When Joe and Theresa Klassen first founded Joey’s Seafood Restaurant in 1985, they were simply looking to create a friendly neighbourhood eatery that served made-to-order seafood. Though the company has since expanded to more than 69 franchises across Canada, it still falls under the leadership of its founder, who frequently develops new strategies for growth and expansion while continuing to supply each location with fresh, Pacific-based seafood. Joey’s offers two distinct dining experiences: full-service restaurants (designed for families and their hungry sock puppets) and quick-serve places (designed for younger generations). At the quick-serve eateries, foodsmiths dole out a smaller menu of fried fish and shrimp. The full menu includes seafood entrees such as sautéed PEI mussels, blackened Pacific snapper, and Joey’s famous fish 'n' chips—fillets of halibut, cod, or haddock dunked into a secret-recipe batter and then deep-fried in canola oil. Nationally, the company supports the Alzheimer's Society of Canada through local and national fundraising efforts. Since 2000, its franchises have collectively raised more than $950,000 for the organization.
Surrounded by the bustle of the Oliver Square district, Bistro India sends tantalizing aromas of Southern Indian spices wafting out from inside its 100-year-old renovated edifice. Inside, Indian chefs whip up a variety of dishes unique to southern India's coastal region, infusing meat, seafood, and vegetarian dishes with splashes of coconut milk, dashes of spicy byadgi chilies, and sprigs of curry leaves. Clay ovens bake tandoori dishes and a wide variety of flavourful naan breads, and chefs turn their attention to masalas, biryani rice, and dosa dishes. They demonstrate culinary creativity with a menu of fusion dishes, such as a tandoor-baked burger and a marinated rack of lamb.

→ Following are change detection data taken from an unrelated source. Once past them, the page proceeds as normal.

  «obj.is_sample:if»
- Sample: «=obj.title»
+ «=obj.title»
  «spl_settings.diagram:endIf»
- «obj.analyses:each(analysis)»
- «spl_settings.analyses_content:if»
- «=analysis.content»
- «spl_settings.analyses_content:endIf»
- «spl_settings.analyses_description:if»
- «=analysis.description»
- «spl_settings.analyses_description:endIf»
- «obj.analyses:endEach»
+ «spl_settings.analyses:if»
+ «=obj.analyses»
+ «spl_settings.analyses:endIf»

Southern dishes pair with fine wines and specialty cocktails out in the chic dining room decorated with flowing orange tapestries, textured walls, and handsome wooden trim. An attentive serving staff bustles about the dining room, jotting down orders while taking care to note requests from diners who prefer milder spices or desire their food to be arranged in the shape of a happy face.
Continental Treat Fine Bistro's executive chef Elizabeth Palmowski changes her menu of European cuisine on a daily basis, incorporating seasonal ingredients from local markets whenever possible. She helms a diverse kitchen staff, which includes sous chefs from Hungary, Switzerland, and the Czech Republic who help bring her creations to life as well as craft hearty stews and seared meats that hail from their Central and Eastern European hometowns. Palmowski and her team can also accommodate dietary restrictions, offering entire menus of vegetarian and gluten-free meals.

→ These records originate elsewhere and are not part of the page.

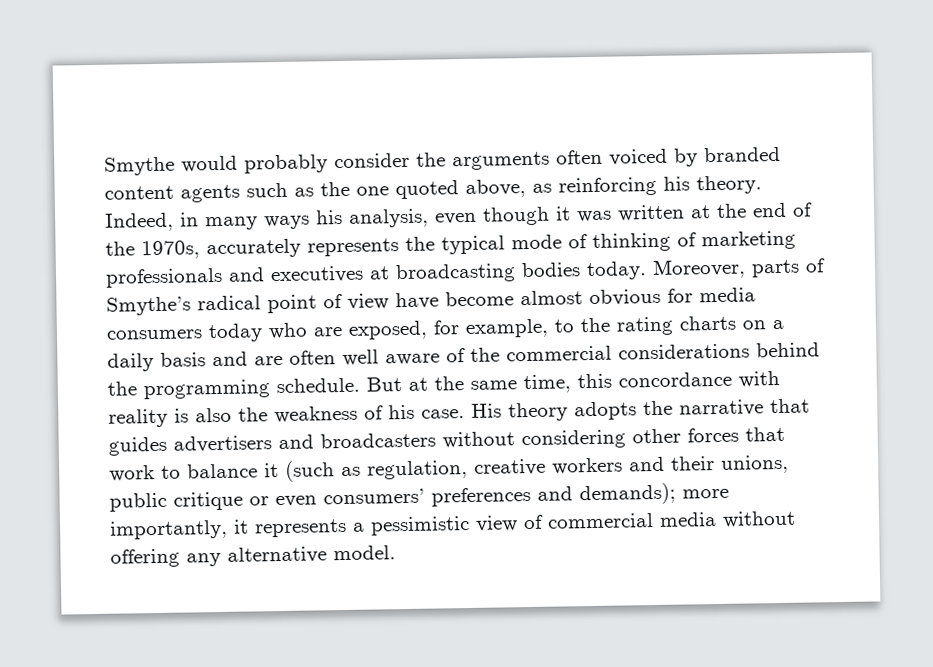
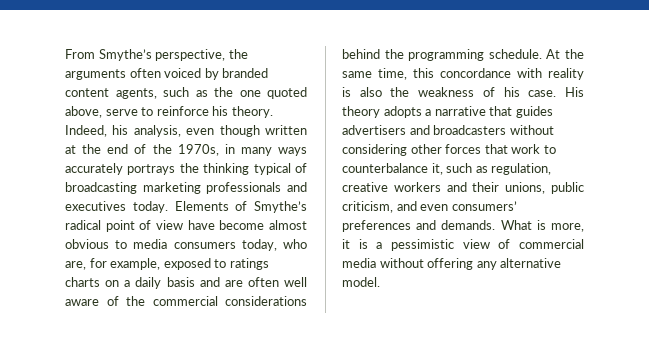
- Smythe would probably consider the arguments often voiced by branded content agents such as the one quoted above, as reinforcing his theory. Indeed, in many ways his analysis, even though it was written at the end of the 1970s, accurately represents the typical mode of thinking of marketing professionals and executives at broadcasting bodies today. Moreover, parts of Smythe’s radical point of view have become almost obvious for media consumers today who are exposed, for example, to the rating charts on a daily basis and are often well aware of the commercial considerations behind the programming schedule.
+ From Smythe’s perspective, the arguments often voiced by branded content agents, such as the one quoted above, serve to reinforce his theory. Indeed, his analysis, even though written at the end of the 1970s, in many ways accurately portrays the thinking typical of broadcasting marketing professionals and executives today. Elements of Smythe’s radical point of view have become almost obvious to media consumers today, who are, for example, exposed to ratings charts on a daily basis and are often well aware of the commercial considerations behind the programming schedule.
- But at the same time, this concordance with reality is also the weakness of his case.
+ At the same time, this concordance with reality is also the weakness of his case.
- His theory adopts the narrative that guides advertisers and broadcasters without considering other forces that work to balance it (such as regulation, creative workers and their unions, public critique or even consumers’ preferences and demands); more importantly, it represents a pessimistic view of commercial media without offering any alternative model.
+ His theory adopts a narrative that guides advertisers and broadcasters without considering other forces that work to counterbalance it, such as regulation, creative workers and their unions, public criticism, and even consumers’ preferences and demands. What is more, it is a pessimistic view of commercial media without offering any alternative model.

Candlelight and live jazz bands help keep the mood elegant at dinnertime as guests sip Old and New World wines or one of many Trappist beers. To familiarize guests with its massive list of beverages, the restaurant hosts informational wine and beer nights, allowing partcipants to sample libations from around the world, expand their palates, and learn how to sophisticatedly perform the perfect spit-take.